Folha de S. Paulo


Laico, "ma non troppo"

SÃO PAULO - O Estado brasileiro é laico. Está na Constituição, mais precisamente no artigo 19, que proíbe o poder público de estabelecer cultos religiosos, subvencioná-los ou manter com eles relações de dependência ou aliança. Eu não poderia concordar mais com esse dispositivo, mas, como o mundo está longe de ser um lugar perfeito ou mesmo lógico, o preâmbulo da Carta invoca a proteção de Deus, o artigo 210 manda as escolas públicas de ensino fundamental oferecerem ensino religioso à criançada e o 150 torna as igrejas imunes a tributos.

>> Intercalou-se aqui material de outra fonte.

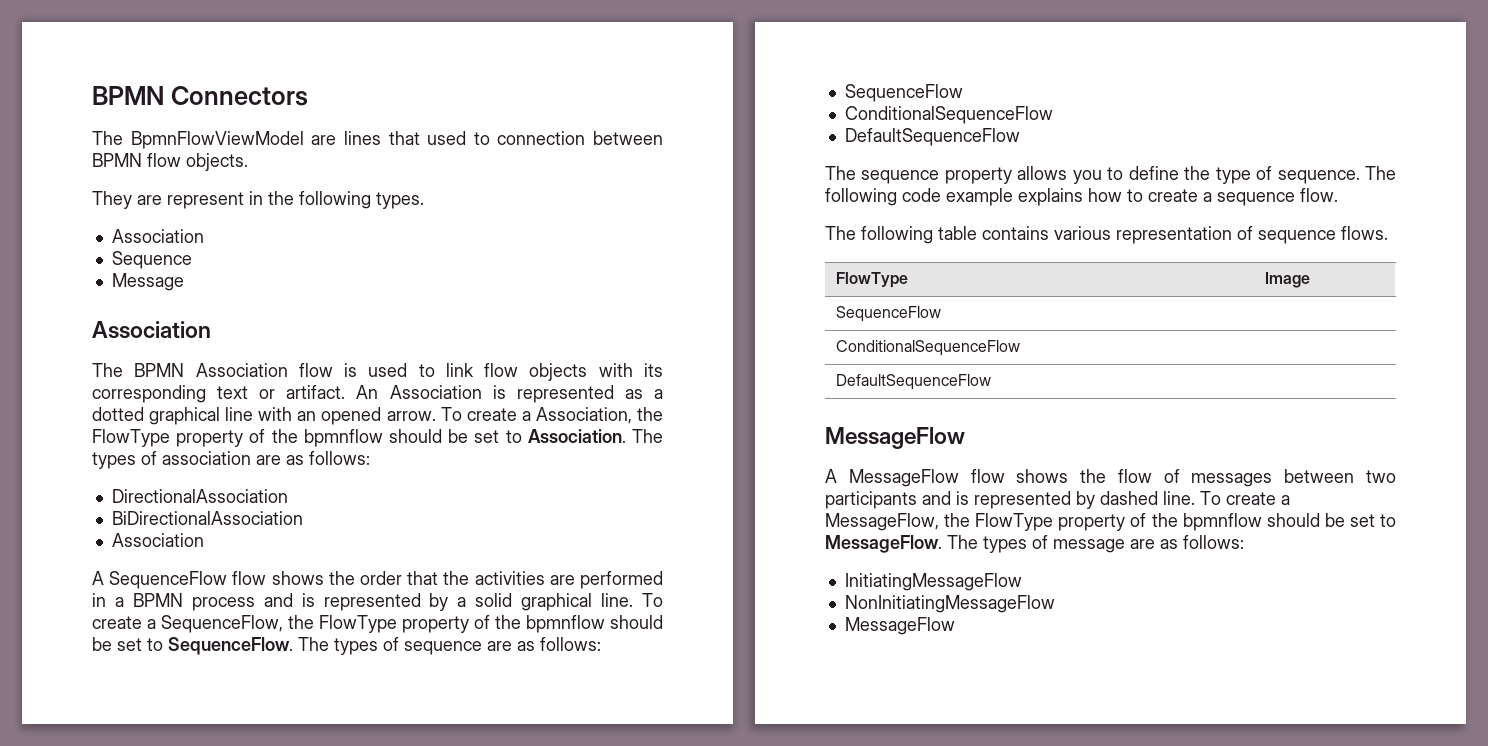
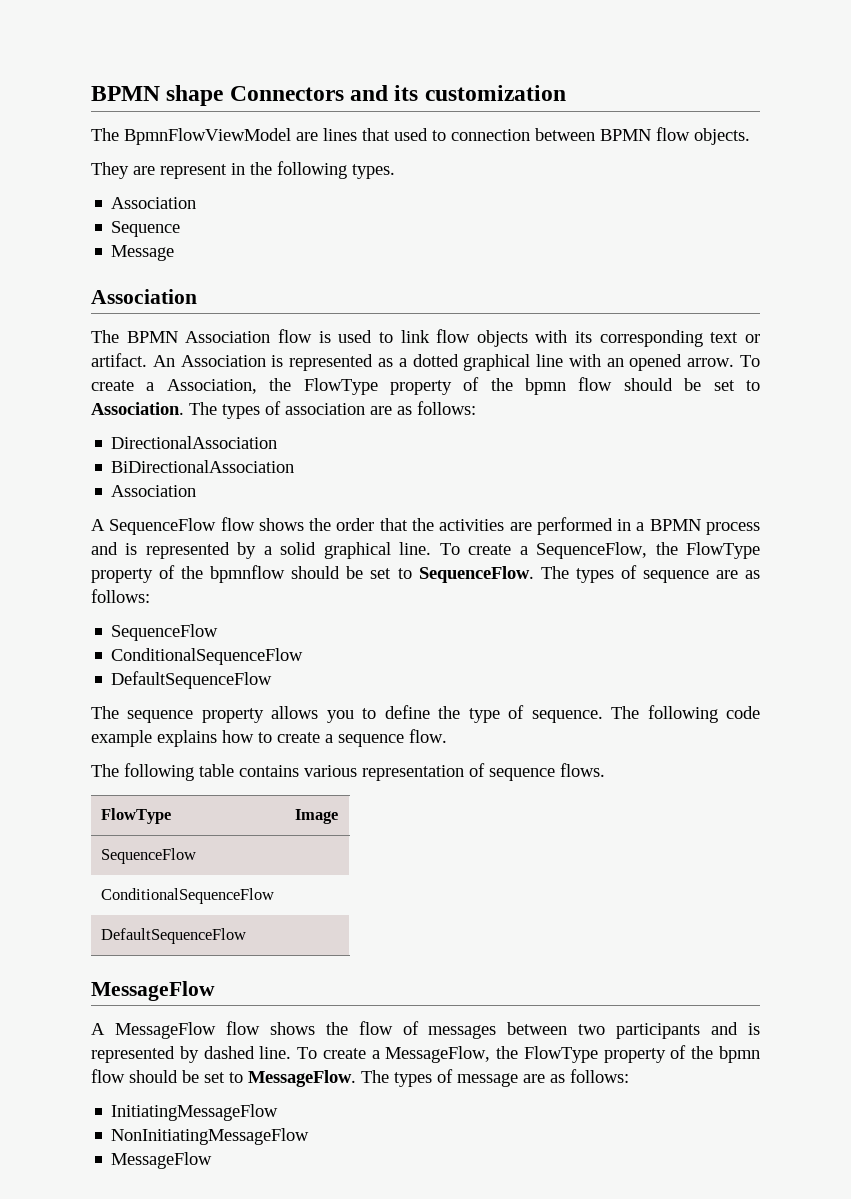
- BPMN Connectors
+ BPMN shape Connectors and its customization
- To create a Association, the FlowType property of the bpmnflow should be set to Association.
+ To create a Association, the FlowType property of the bpmn flow should be set to Association.
- To create a MessageFlow, the FlowType property of the bpmnflow should be set to MessageFlow.
+ To create a MessageFlow, the FlowType property of the bpmn flow should be set to MessageFlow.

Vale, então, refazer a questão: quão laico é o Estado brasileiro? Menos do que deveria. É verdade que poderia ser pior. Basta olhar para países como Arábia Saudita e Qatar, onde a "sharia", a lei muçulmana, é a base das legislações civil e penal. Na vizinha Argentina, é o contribuinte que paga os salários dos bispos católicos. E mesmo nações desenvolvidas não conseguiram se livrar inteiramente do jugo religioso. Na Alemanha e em países nórdicos, o Estado recolhe dízimo para as igrejas.

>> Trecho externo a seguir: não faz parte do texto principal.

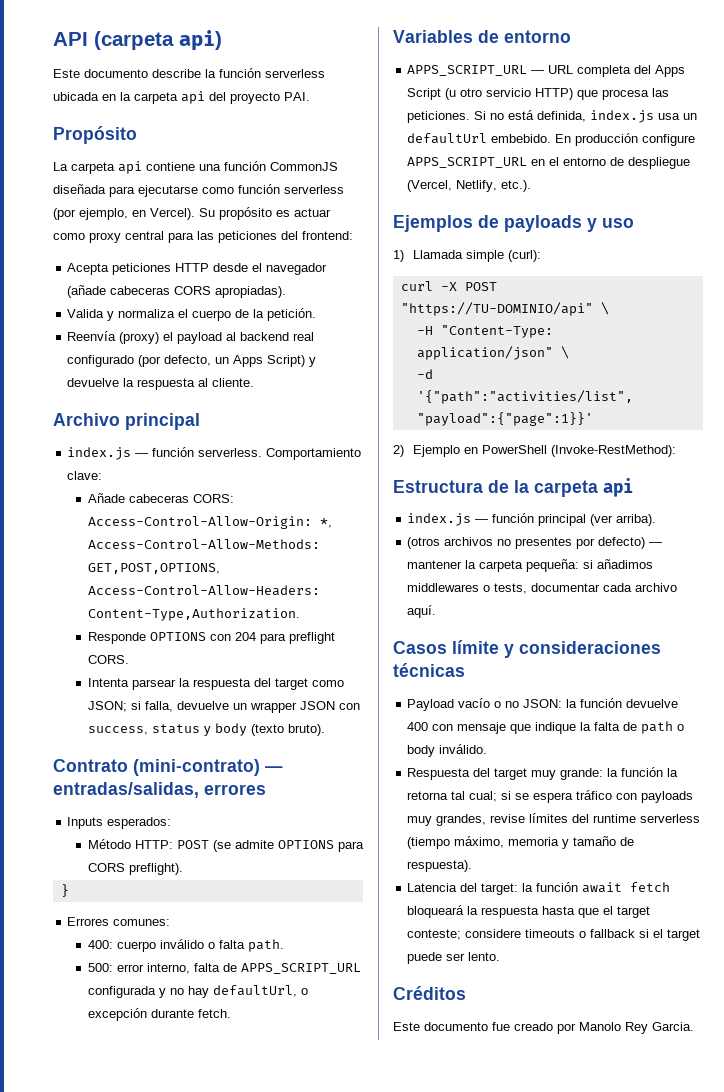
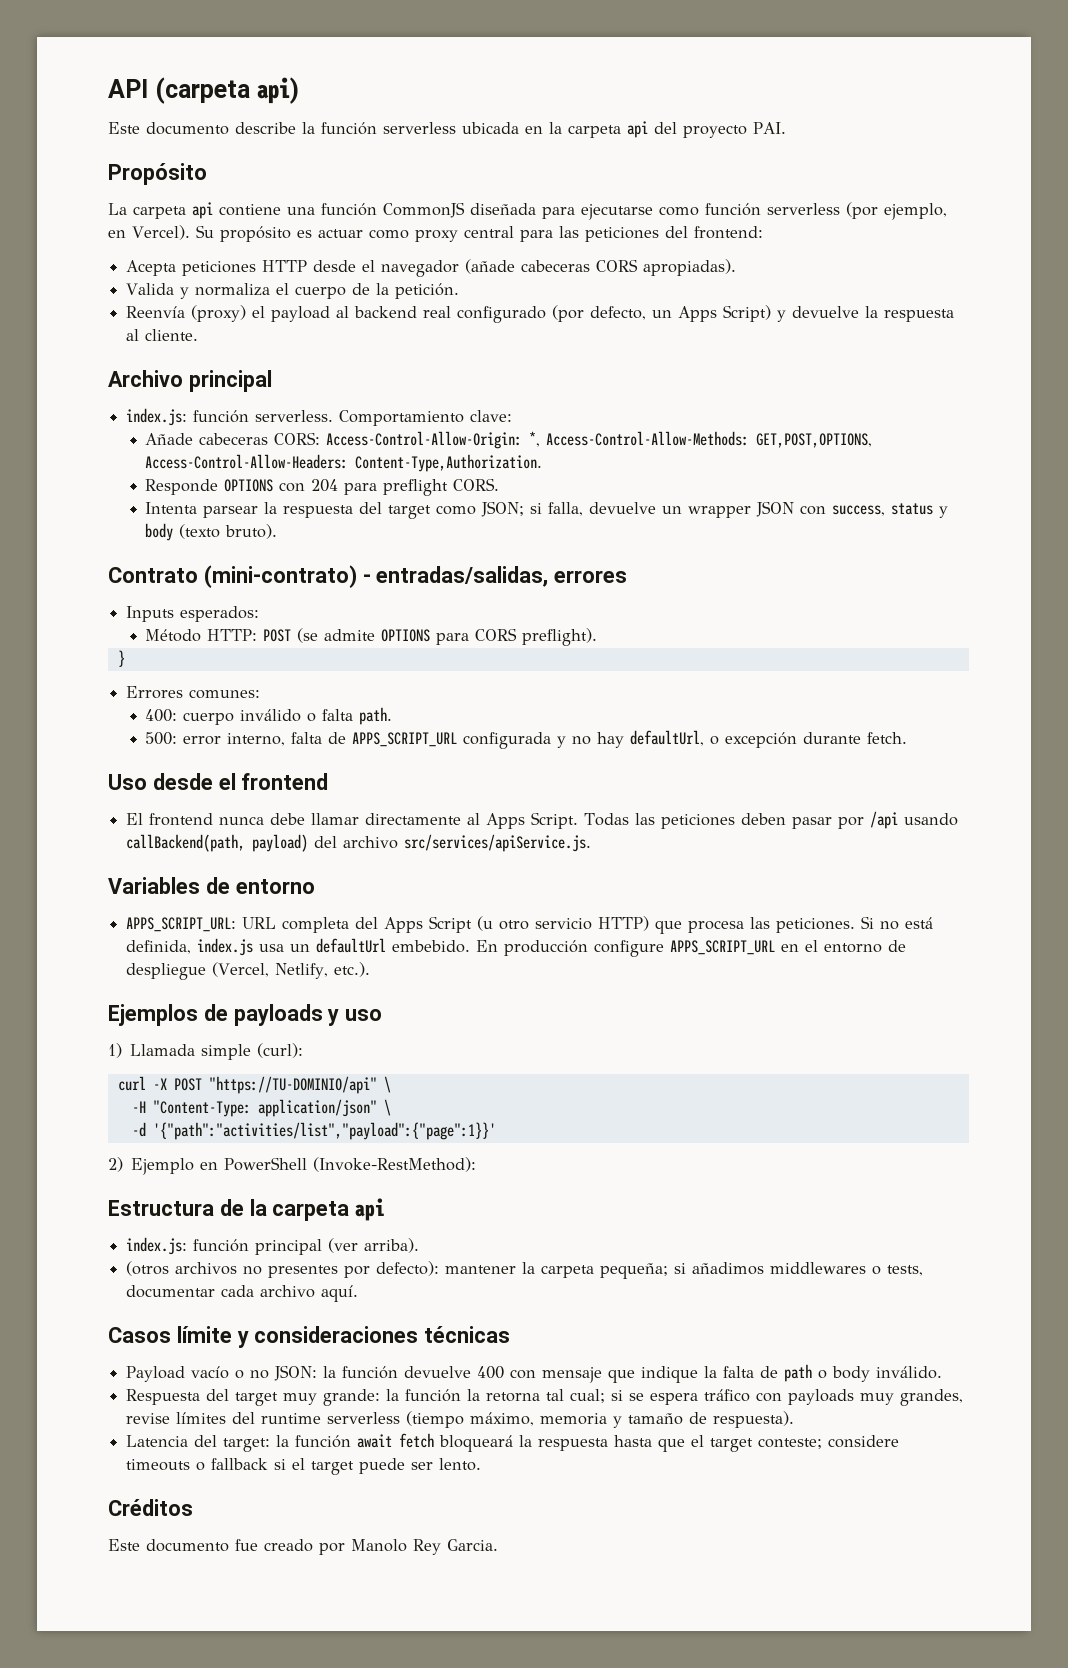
- index.js — función serverless.
+ index.js: función serverless.
- Contrato (mini-contrato) — entradas/salidas, errores
+ Contrato (mini-contrato) - entradas/salidas, errores
+ Uso desde el frontend
+ El frontend nunca debe llamar directamente al Apps Script. Todas las peticiones deben pasar por /api usando callBackend(path, payload) del archivo src/services/apiService.js.
- APPS_SCRIPT_URL — URL completa del Apps Script (u otro servicio HTTP) que procesa las peticiones.
+ APPS_SCRIPT_URL: URL completa del Apps Script (u otro servicio HTTP) que procesa las peticiones.
- index.js — función principal (ver arriba).
+ index.js: función principal (ver arriba).
- (otros archivos no presentes por defecto) — mantener la carpeta pequeña: si añadimos middlewares o tests, documentar cada archivo aquí.
+ (otros archivos no presentes por defecto): mantener la carpeta pequeña; si añadimos middlewares o tests, documentar cada archivo aquí.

Se é tão difícil assim que Estados sejam verdadeiramente laicos, por que teóricos da democracia insistem tanto nesse ponto? O problema com as religiões reveladas é que elas trazem absolutos morais. Se a lei foi baixada pelo Altíssimo, só querer discuti-la já é uma ofensa contra o Criador. E utilizar absolutos na política, sejam religiosos ou ideológicos, é ruim porque eles a descaracterizam como instância de mediação de conflitos.

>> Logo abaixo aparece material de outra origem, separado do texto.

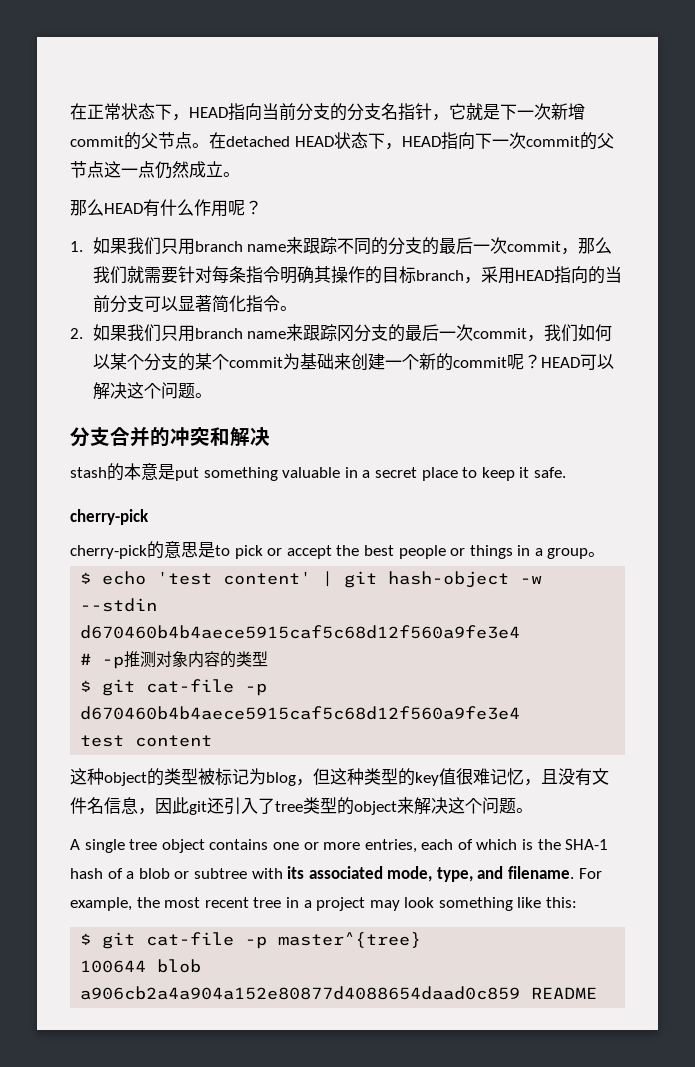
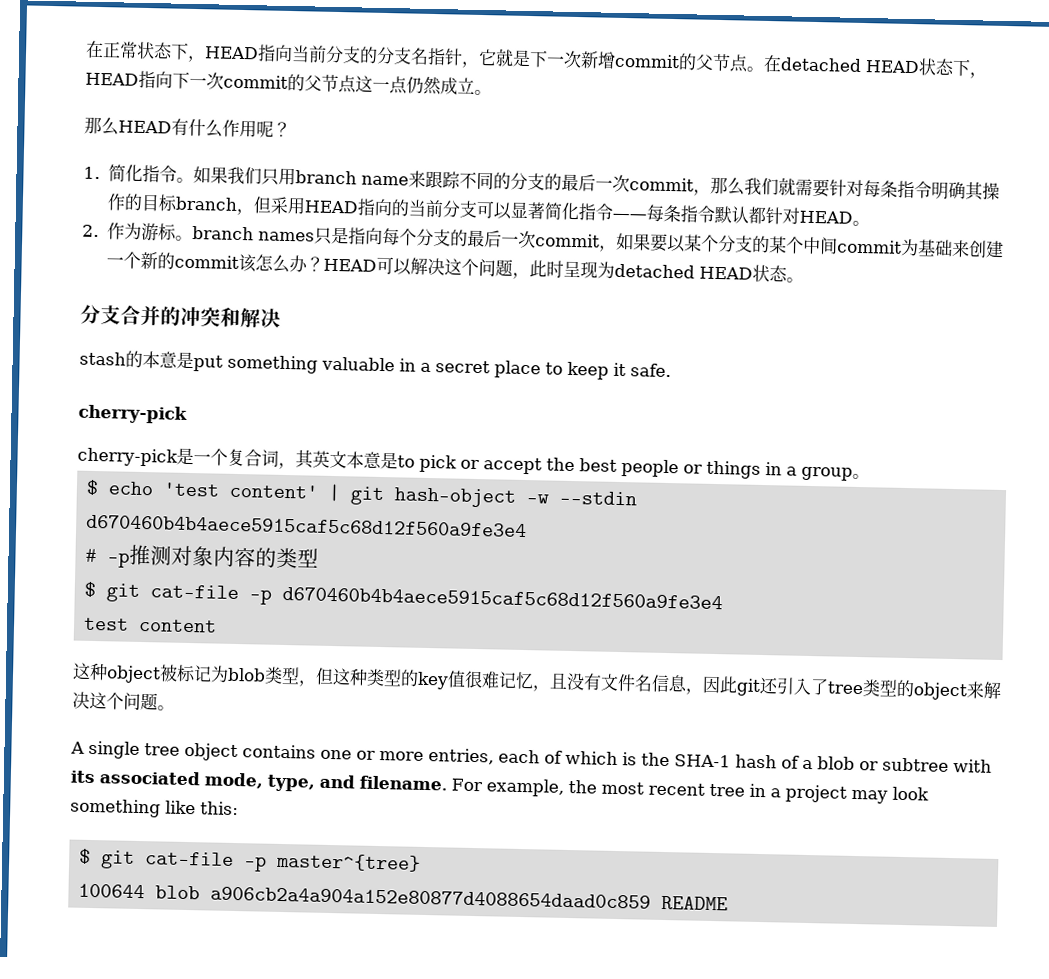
- 1.如果我们只用branch name来跟踪不同的分支的最后一次commit，那么我们就需要针对每条指令明确其操作的目标branch，采用HEAD指向的当前分支可以显著简化指令。
- 2.如果我们只用branch name来跟踪冈分支的最后一次commit，我们如何以某个分支的某个commit为基础来创建一个新的commit呢？
+ 1.简化指令。如果我们只用branch name来跟踪不同的分支的最后一次commit，那么我们就需要针对每条指令明确其操作的目标branch，但采用HEAD指向的当前分支可以显著简化指令——每条指令默认都针对HEAD。
+ 2.作为游标。branch names只是指向每个分支的最后一次commit，如果要以某个分支的某个中间commit为基础来创建一个新的commit该怎么办？
- HEAD可以解决这个问题。
+ HEAD可以解决这个问题，此时呈现为detached HEAD状态。
- cherry-pick的意思是to pick or accept the best people or things in a group。
+ cherry-pick是一个复合词，其英文本意是to pick or accept the best people or things in a group。
- 这种object的类型被标记为blog，但这种类型的key值很难记忆，且没有文件名信息，因此git还引入了tree类型的object来解决这个问题。
+ 这种object被标记为blob类型，但这种类型的key值很难记忆，且没有文件名信息，因此git还引入了tree类型的object来解决这个问题。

O remédio contra isso é a separação Estado-igreja. Ainda que se revele imperfeita na prática, ela facilita o uso da política como espaço da negociação e, mais importante, favorece a noção de que minorias têm direitos que devem ser preservados mesmo contra a maioria. Aqui, paradoxalmente, o laicismo se torna a principal força a proteger as religiões umas das outras. E Deus e são Bartolomeu são testemunha de que elas precisam dessa guarda.